I get it, it didn't work for everyone. There were downsides, more so for some. There were also upsides, again more so for some.

It's not 100% either direction.

up
Voting closed 0

that was in place last year to make remote school possible is gone. It's gone because Charlie Baker, via DESE, made it illegal for school districts to even talk about contingency plans for going back to remote schooling. The state/districts and their various agencies spent billions of dollars on technology, training, and infrastructure to make remote schooling possible for the 2020-2021 school year, then they decided to toss it rather than mothball it, because COVID was over and we had to keep the economy open. Schools couldn't do remote teaching for a snow day if they wanted to, because the district's Chromebooks haven't been maintained and they don't have the IT capacity to handle 10K password reset requests plus whatever issues would inevitably come up from teachers who are rusty on remote instruction.

As ever, if you want to figure out why the government did something so incredibly stupid and shortsighted, look for the elected officials with the (R) next to their names.

up
Voting closed 0

In 2015, before school windows had to stay open for increased ventilation (and that was before all of the snow started in 2015) https://www.bostonglobe.com/metro/2015/01/07/boston-public-schools-close...

The National Weather Service is forecasting for Boston:

Sunny, with a high near 12. Wind chill values as low as -8. Northwest wind 8 to 13 mph.

and AccuWeather is forecasting wind gusts up to 32mph during the day for Boston.

The air is going to hurt tomorrow.

up
Voting closed 0

I was on a jury and had to head to court.

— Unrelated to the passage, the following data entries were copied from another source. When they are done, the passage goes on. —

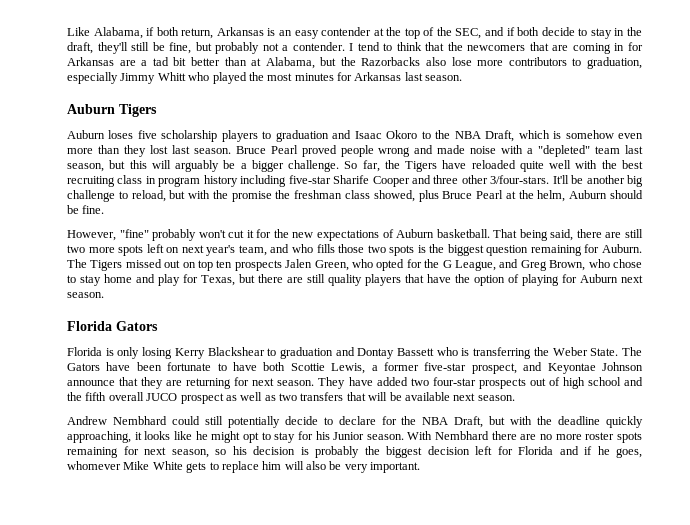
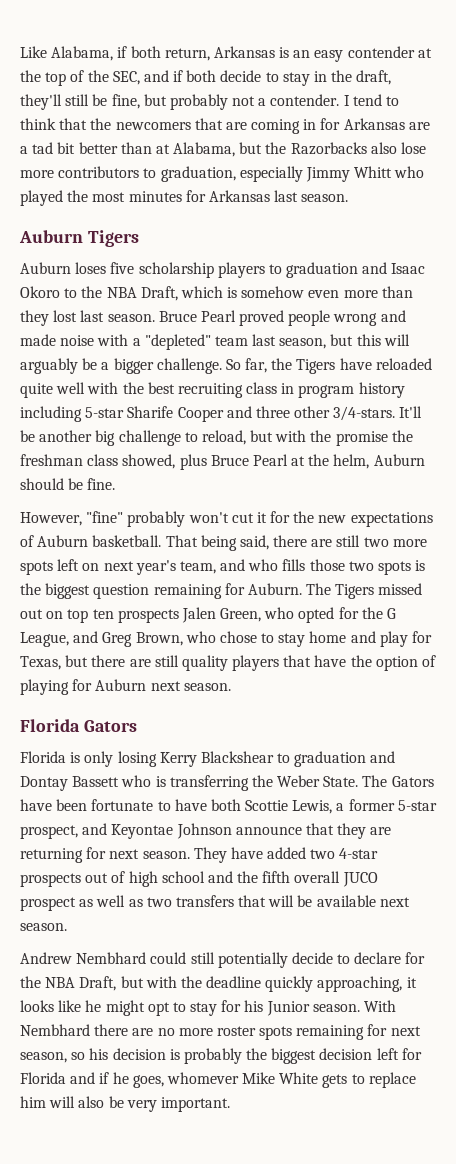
- So far, the Tigers have reloaded quite well with the best recruiting class in program history including five-star Sharife Cooper and three other 3/four-stars.
+ So far, the Tigers have reloaded quite well with the best recruiting class in program history including 5-star Sharife Cooper and three other 3/4-stars.
- The Gators have been fortunate to have both Scottie Lewis, a former five-star prospect, and Keyontae Johnson announce that they are returning for next season.
+ The Gators have been fortunate to have both Scottie Lewis, a former 5-star prospect, and Keyontae Johnson announce that they are returning for next season.
- They have added two four-star prospects out of high school and the fifth overall JUCO prospect as well as two transfers that will be available next season.
+ They have added two 4-star prospects out of high school and the fifth overall JUCO prospect as well as two transfers that will be available next season.

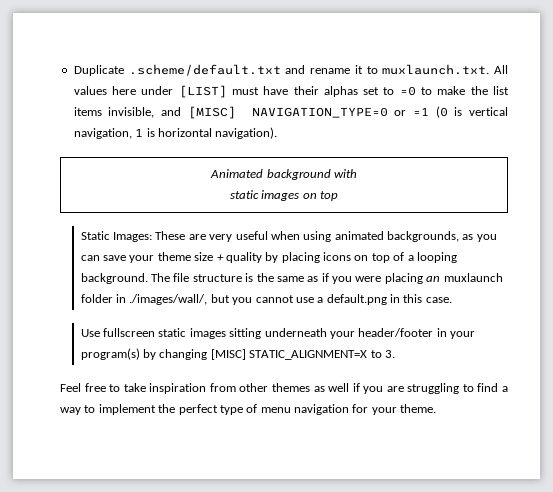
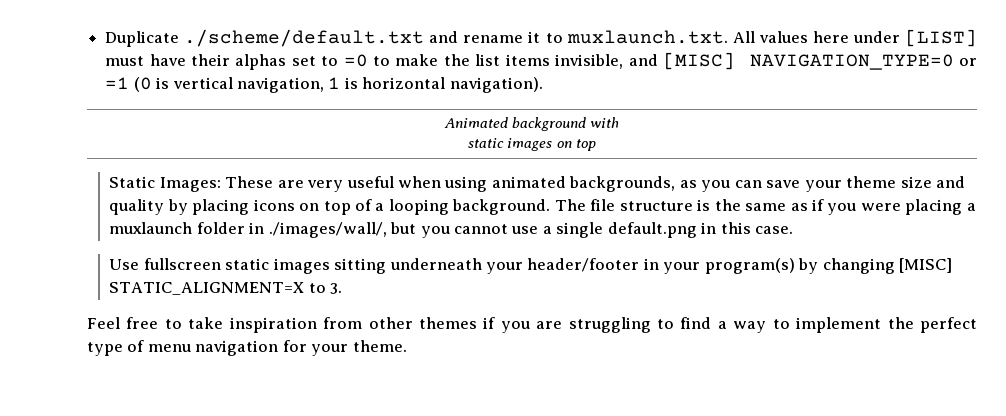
- Duplicate .scheme/default.txt and rename it to muxlaunch.txt. All values here under [LIST] must have their alphas set to =0 to make the list items invisible, and [MISC] NAVIGATION_TYPE=0 or =1 (0 is vertical navigation, 1 is horizontal navigation).
+ Duplicate ./scheme/default.txt and rename it to muxlaunch.txt. All values here under [LIST] must have their alphas set to =0 to make the list items invisible, and [MISC] NAVIGATION_TYPE=0 or =1 (0 is vertical navigation, 1 is horizontal navigation).
- Static Images: These are very useful when using animated backgrounds, as you can save your theme size + quality by placing icons on top of a looping background.
+ Static Images: These are very useful when using animated backgrounds, as you can save your theme size and quality by placing icons on top of a looping background.
- The file structure is the same as if you were placing an muxlaunch folder in ./images/wall/, but you cannot use a default.png in this case.
+ The file structure is the same as if you were placing a muxlaunch folder in ./images/wall/, but you cannot use a single default.png in this case.
- Feel free to take inspiration from other themes as well if you are struggling to find a way to implement the perfect type of menu navigation for your theme.
+ Feel free to take inspiration from other themes if you are struggling to find a way to implement the perfect type of menu navigation for your theme.

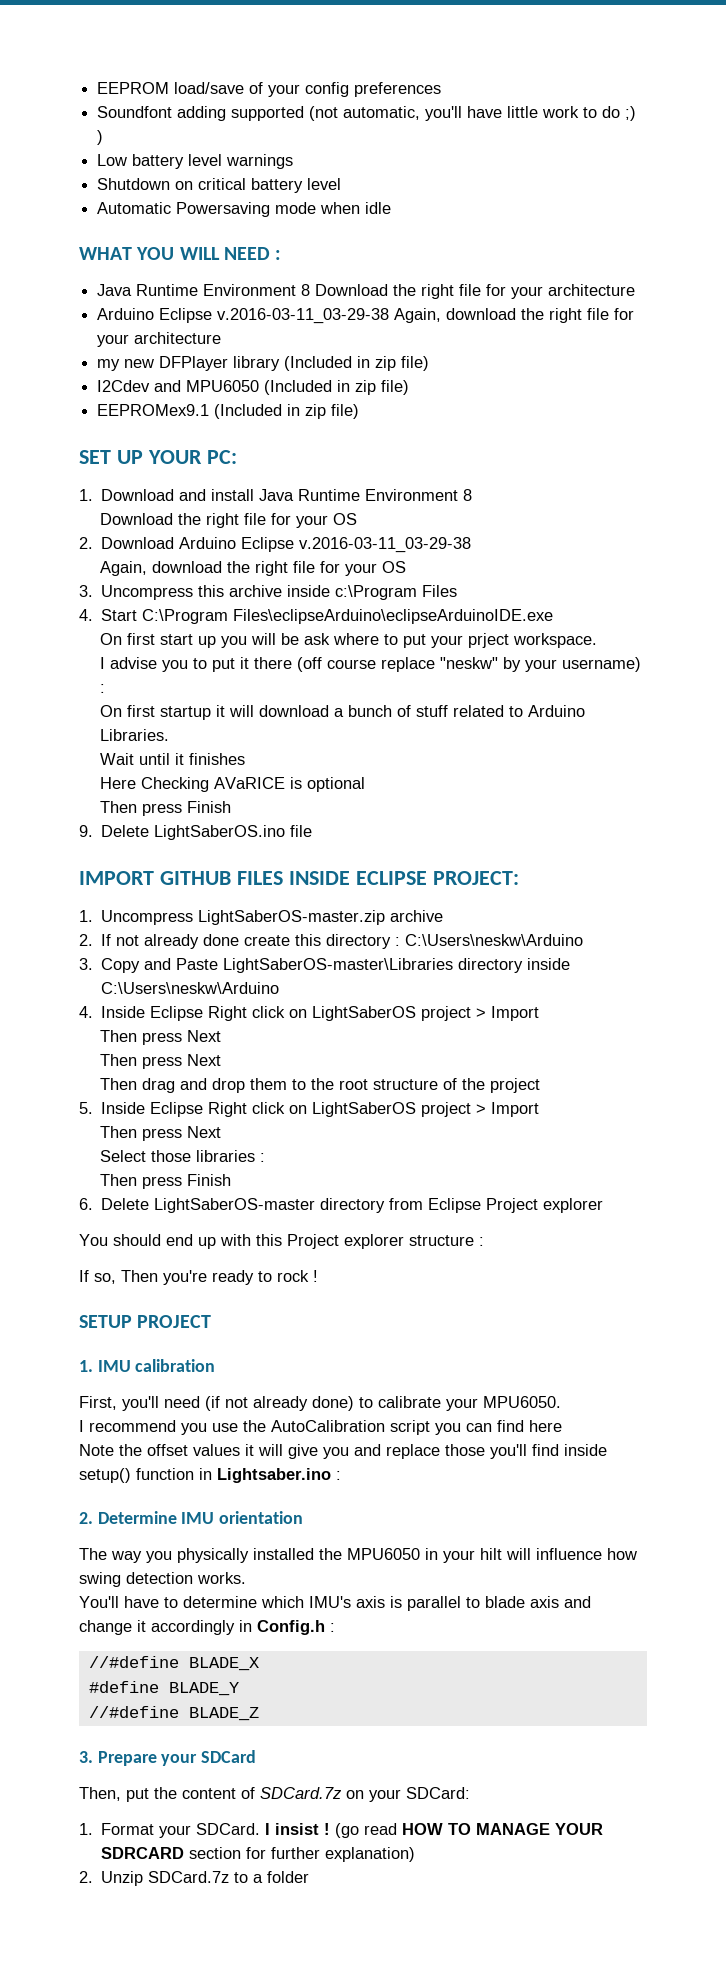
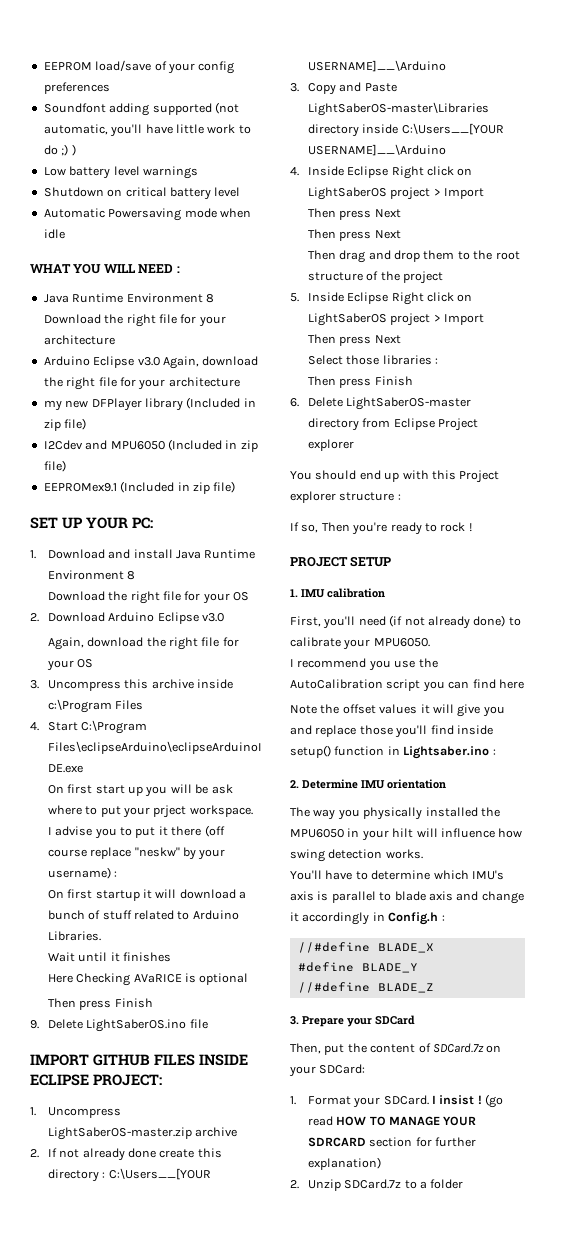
- Arduino Eclipse v.2016-03-11_03-29-38 Again, download the right file for your architecture
+ Arduino Eclipse v3.0 Again, download the right file for your architecture
- 2. Download Arduino Eclipse v.2016-03-11_03-29-38
+ 2. Download Arduino Eclipse v3.0
- 2. If not already done create this directory : C:\Users\neskw\Arduino
+ 2. If not already done create this directory : C:\Users__[YOUR USERNAME]__\Arduino
- 3. Copy and Paste LightSaberOS-master\Libraries directory inside C:\Users\neskw\Arduino
+ 3. Copy and Paste LightSaberOS-master\Libraries directory inside C:\Users__[YOUR USERNAME]__\Arduino
- SETUP PROJECT
+ PROJECT SETUP

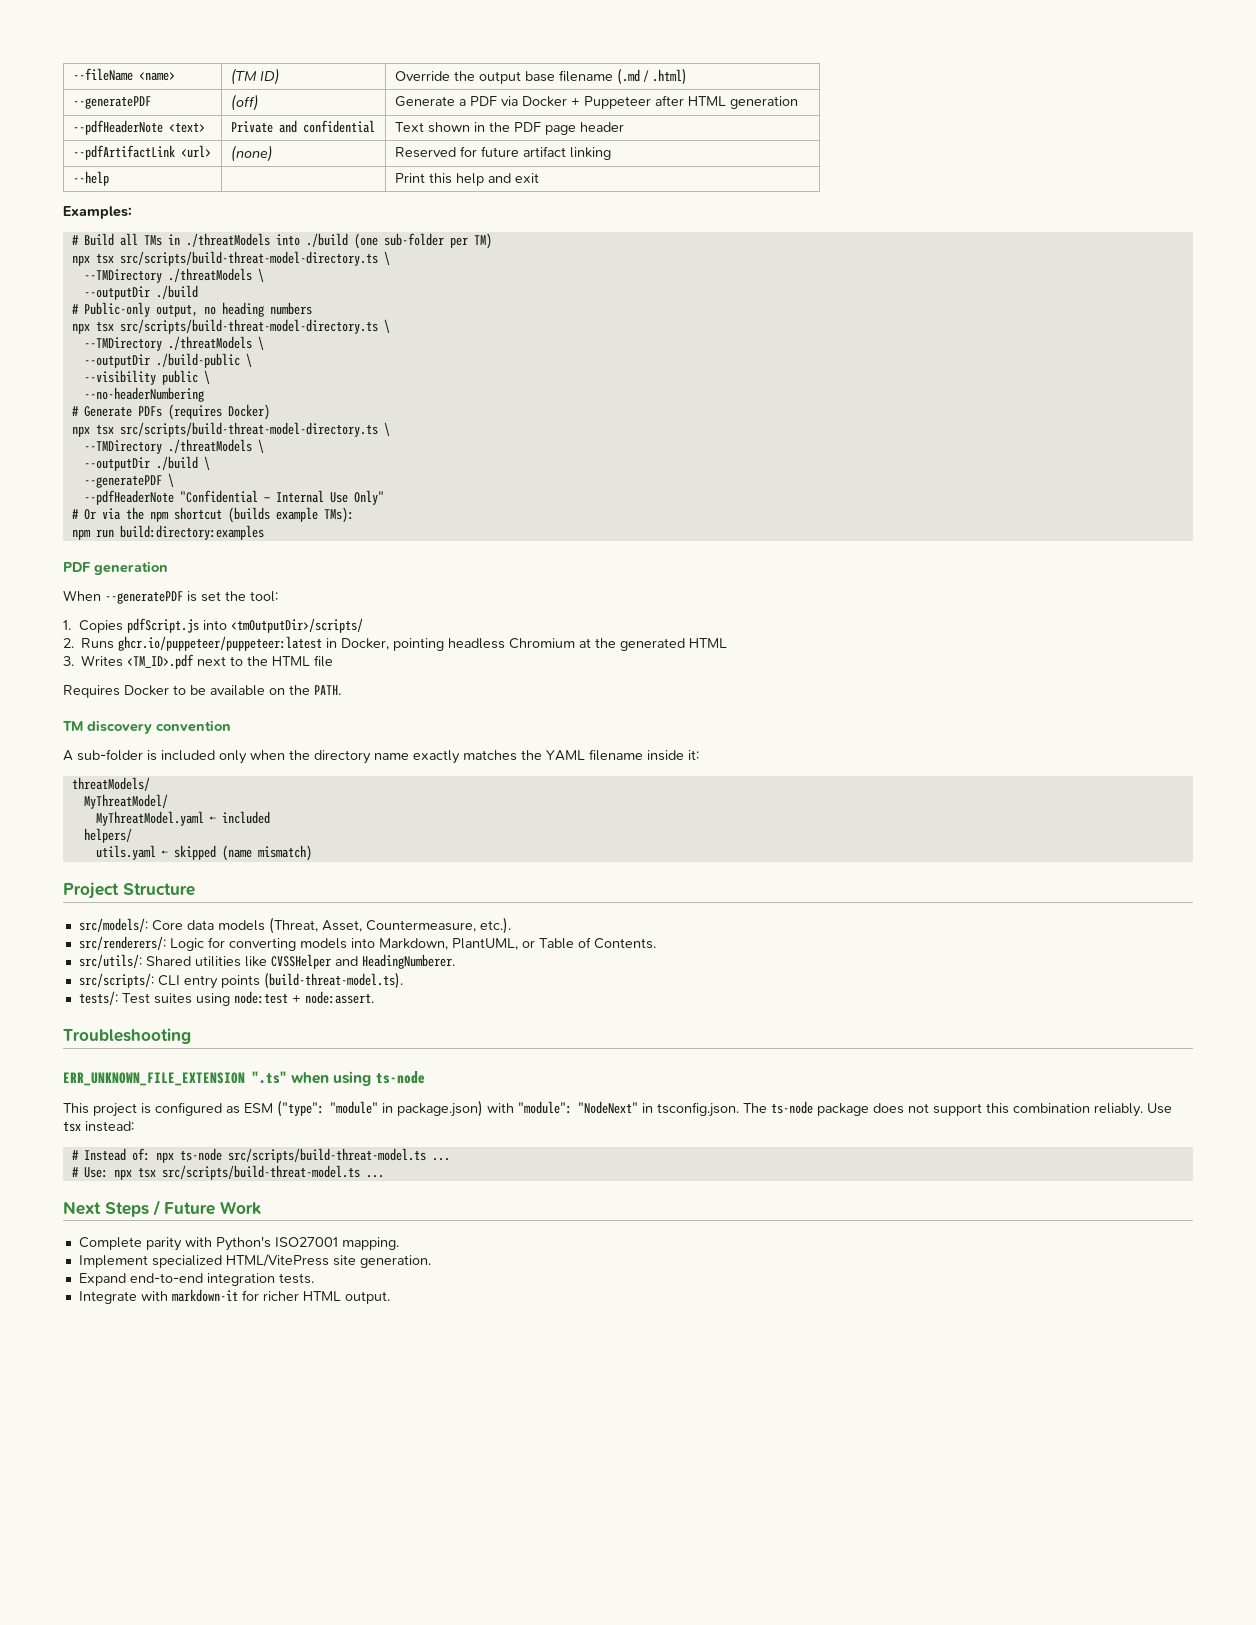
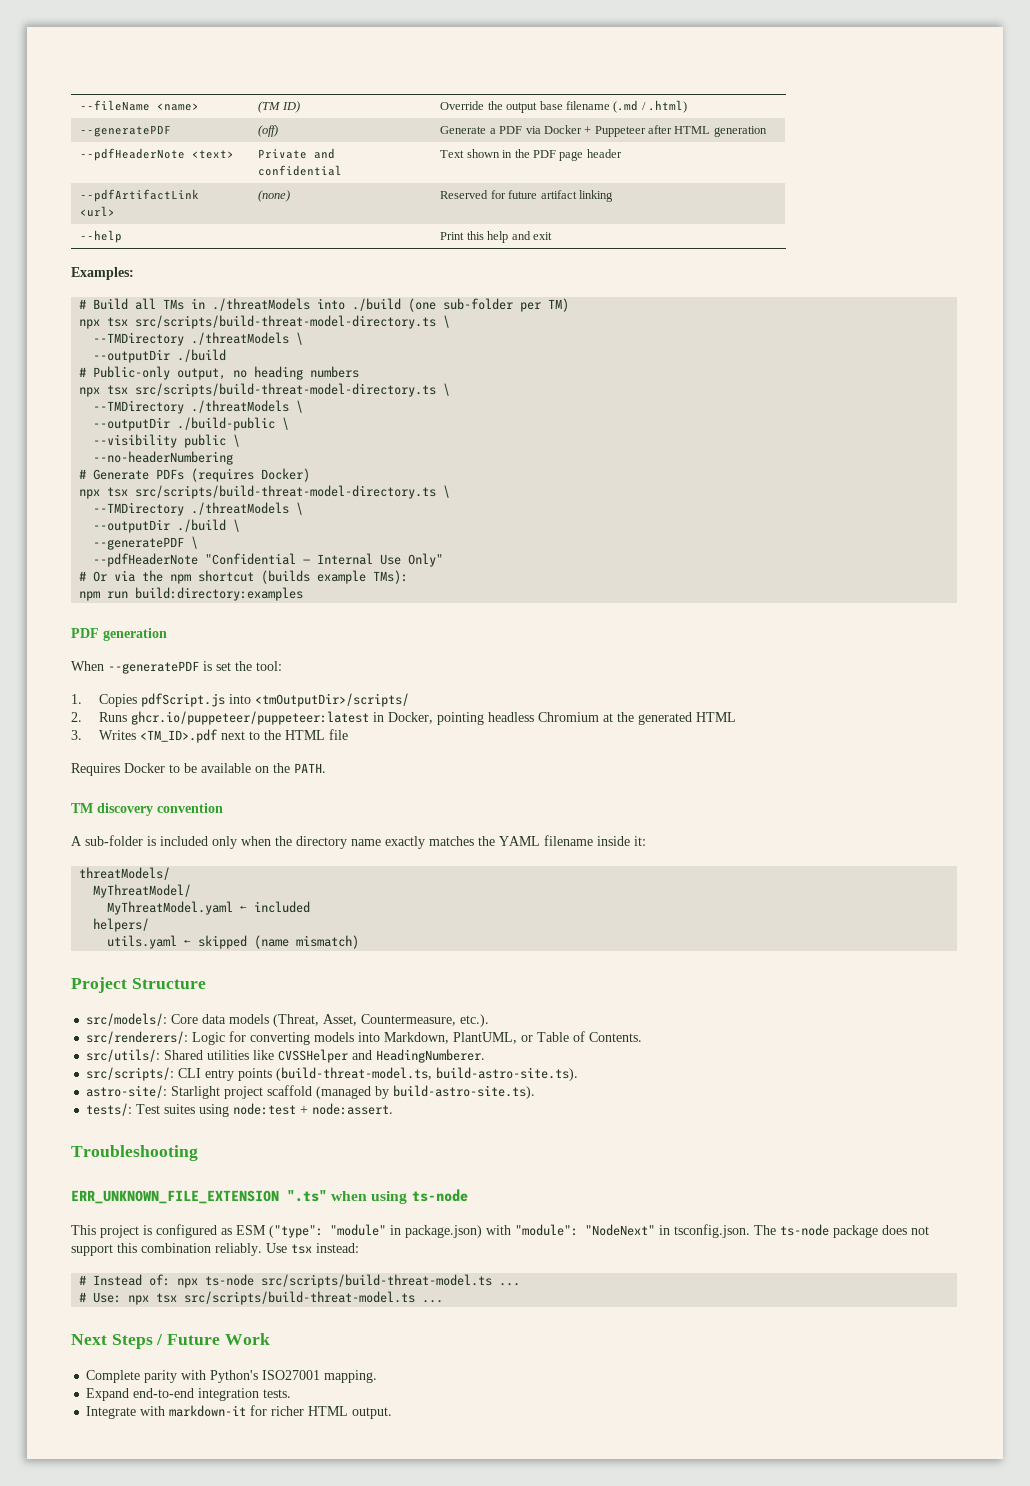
- src/scripts/: CLI entry points (build-threat-model.ts).
+ src/scripts/: CLI entry points (build-threat-model.ts, build-astro-site.ts).
+ astro-site/: Starlight project scaffold (managed by build-astro-site.ts).
- Implement specialized HTML/VitePress site generation.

It was legitimately painful to be outside, even with almost all of my skin covered.

And half of my daughter's class is already out with covid or caution, so it's not like that many more kids will be missing a day.

up
Voting closed 0

The problem here is not the COVID.

The problem is the school buses.

It's plenty warm enough for a kid to travel a short distance - even by bike or foot - from a warm house to a warm school, if they have proper clothing.

It's nowhere near warm enough for a kid to stand on the sidewalk waiting for a school bus that's an hour late.